* **Exercise aim**
All lines below starting at the one that holds "drawing represents the" and ending at the one that holds "margin-left: 0 ->" should be printed exactly, ends included. Pictures should not be printed, nor anything else.

* **Working data**
======

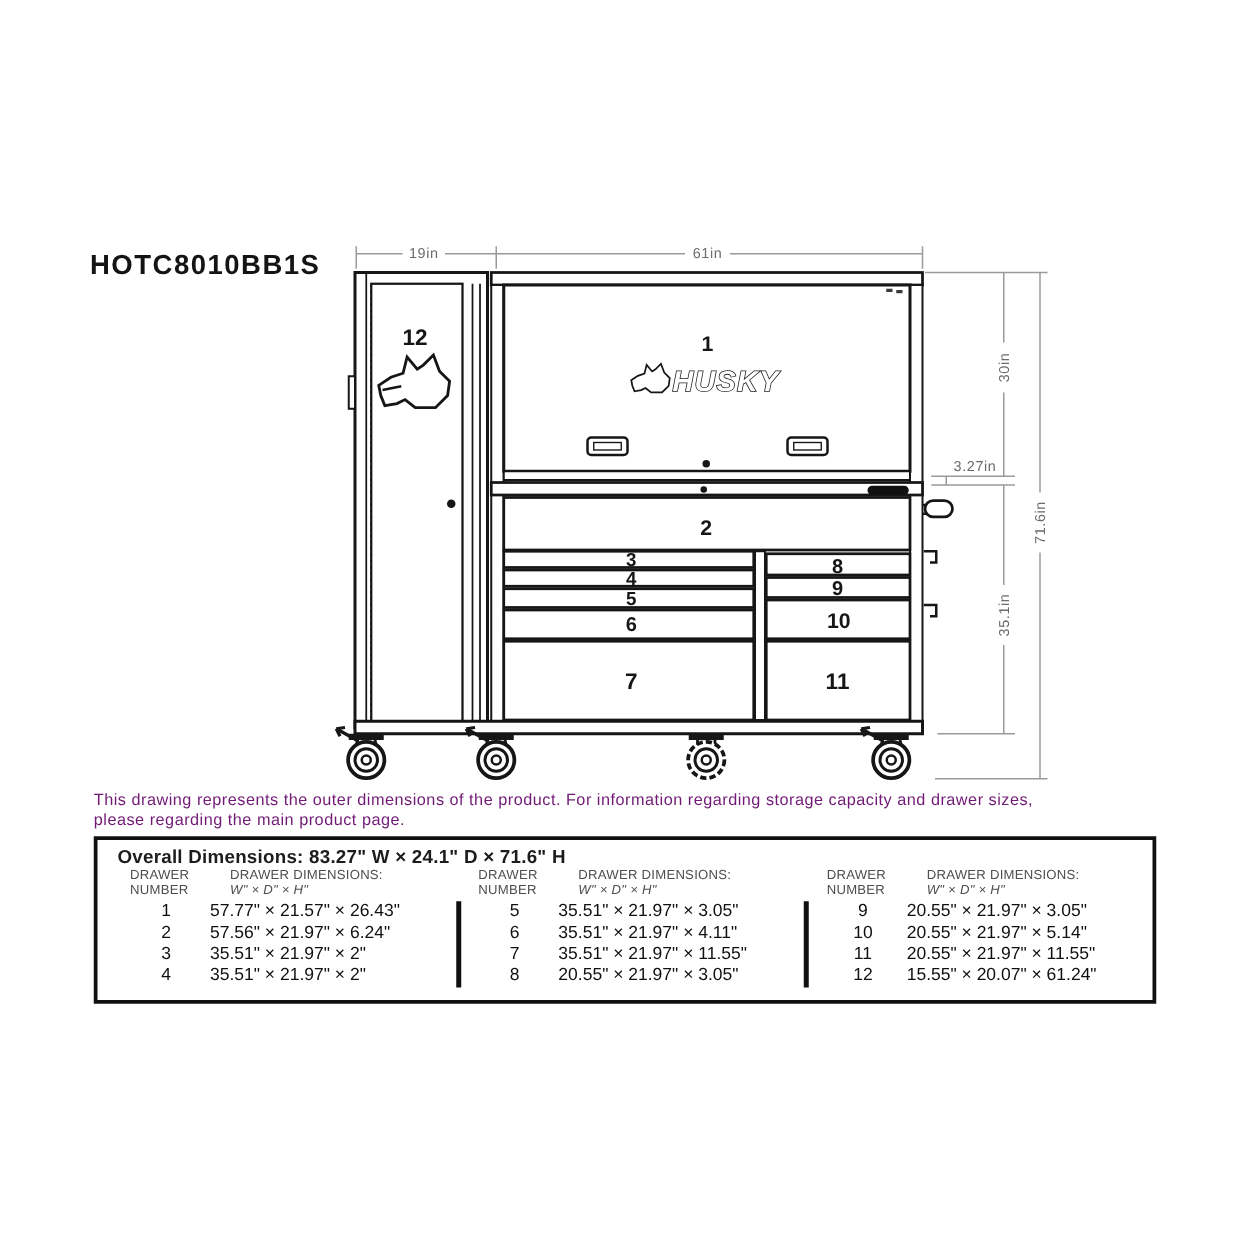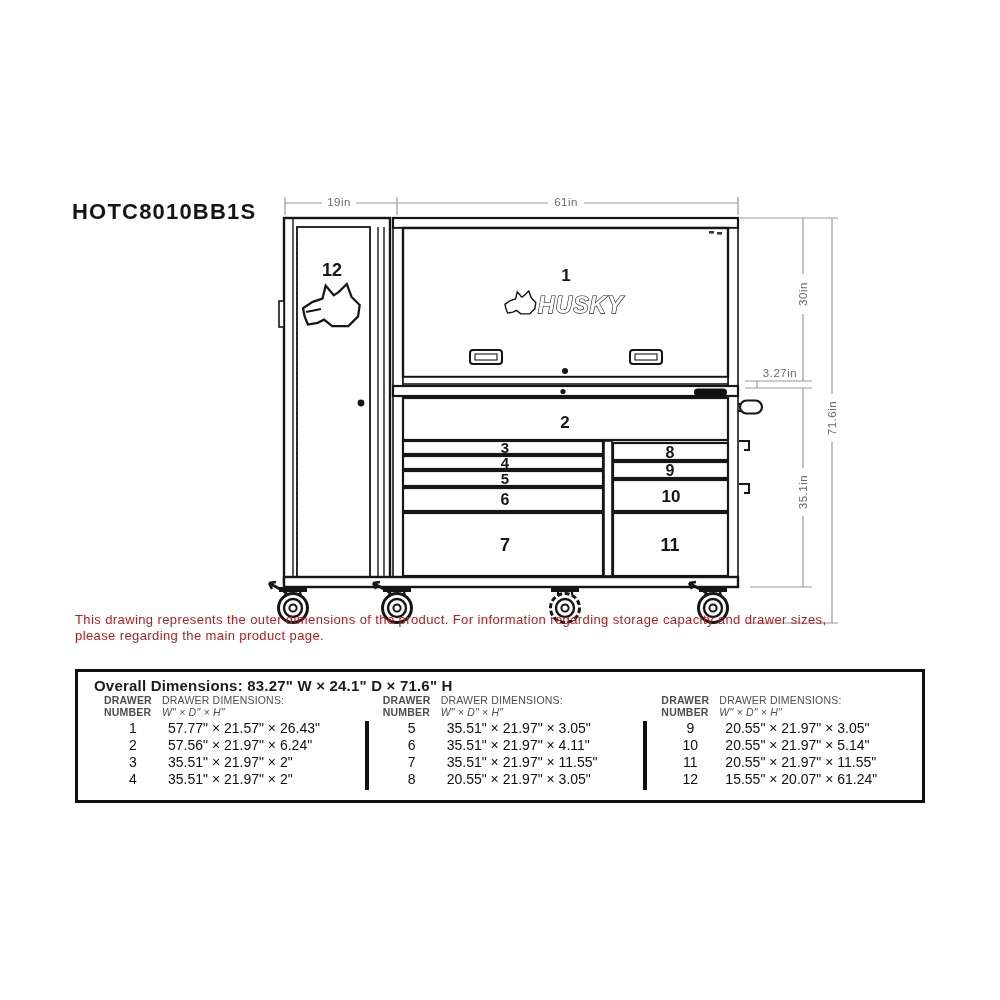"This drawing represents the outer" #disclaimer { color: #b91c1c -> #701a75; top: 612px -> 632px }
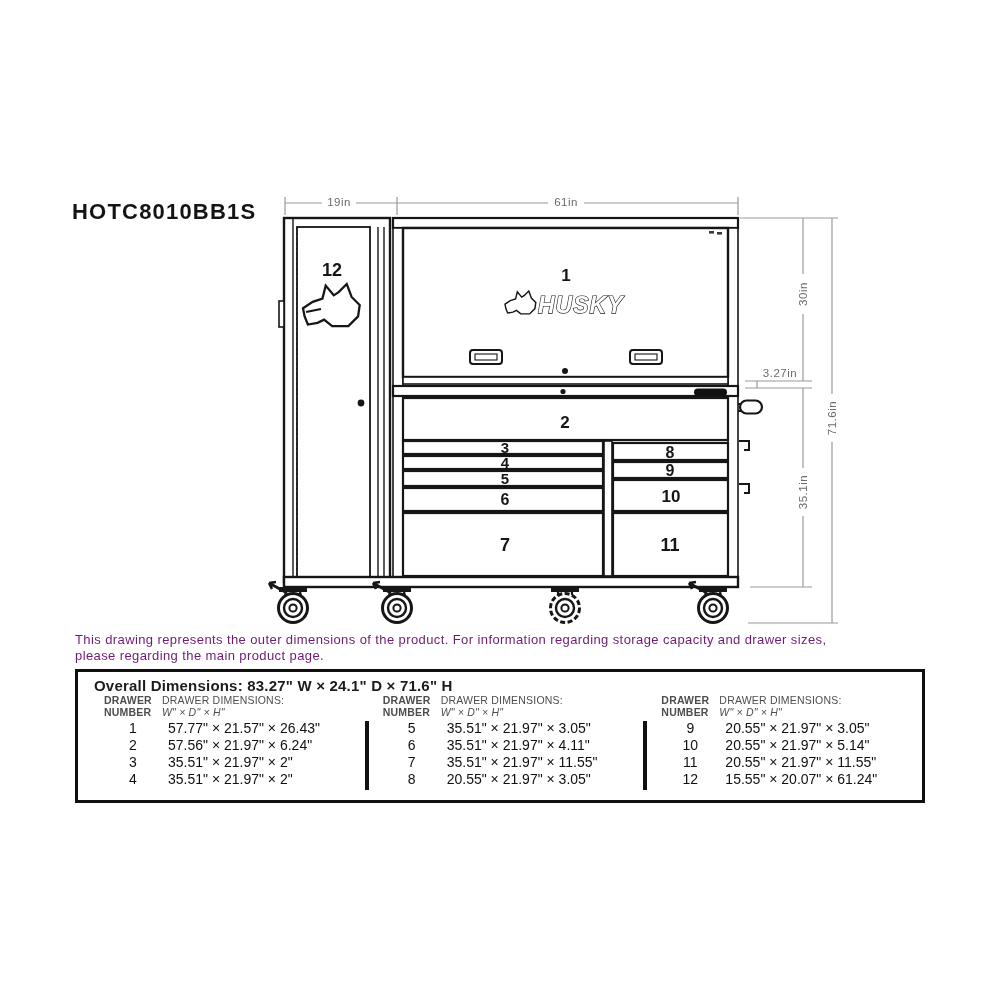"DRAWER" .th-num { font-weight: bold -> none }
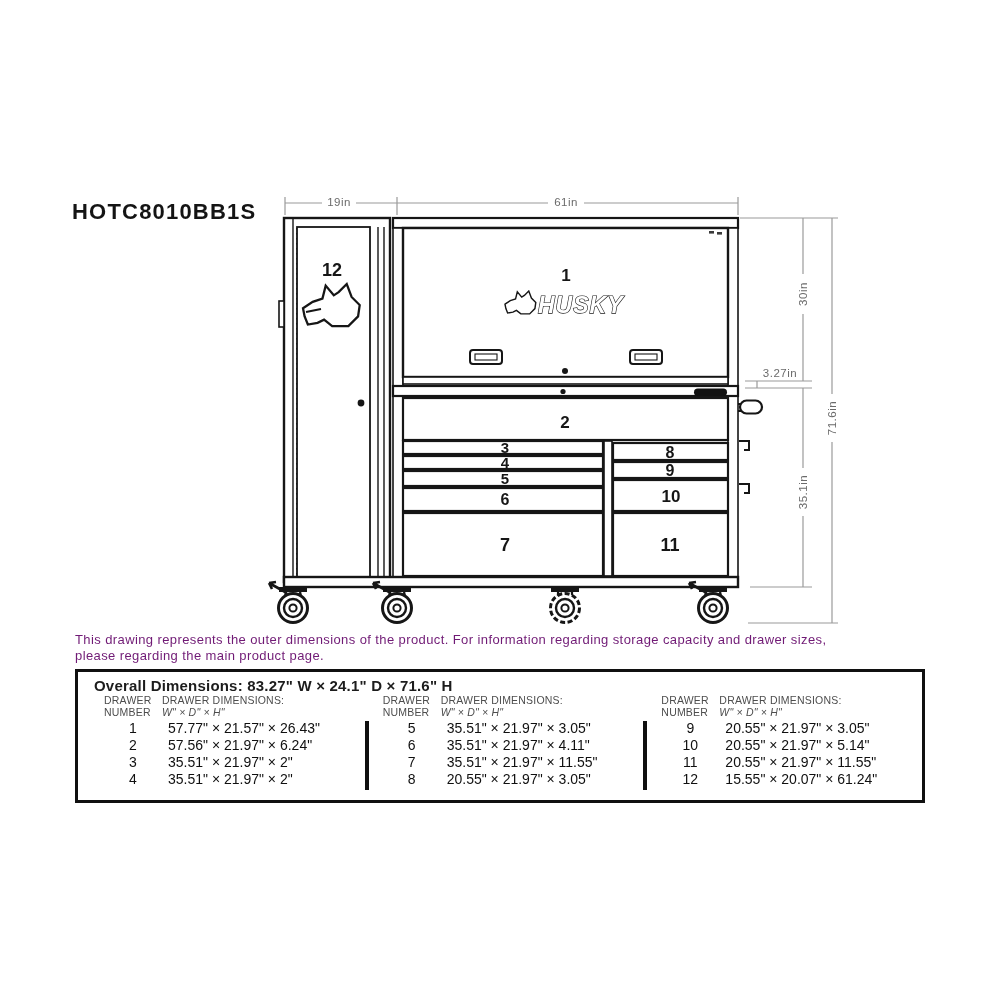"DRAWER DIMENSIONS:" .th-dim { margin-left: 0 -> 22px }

======

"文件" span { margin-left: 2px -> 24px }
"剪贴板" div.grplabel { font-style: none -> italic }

======

* **Task response**
"This drawing represents the outer" #disclaimer { color: #b91c1c -> #701a75; top: 612px -> 632px }
"DRAWER" .th-num { font-weight: bold -> none }
"DRAWER DIMENSIONS:" .th-dim { margin-left: 0 -> 22px }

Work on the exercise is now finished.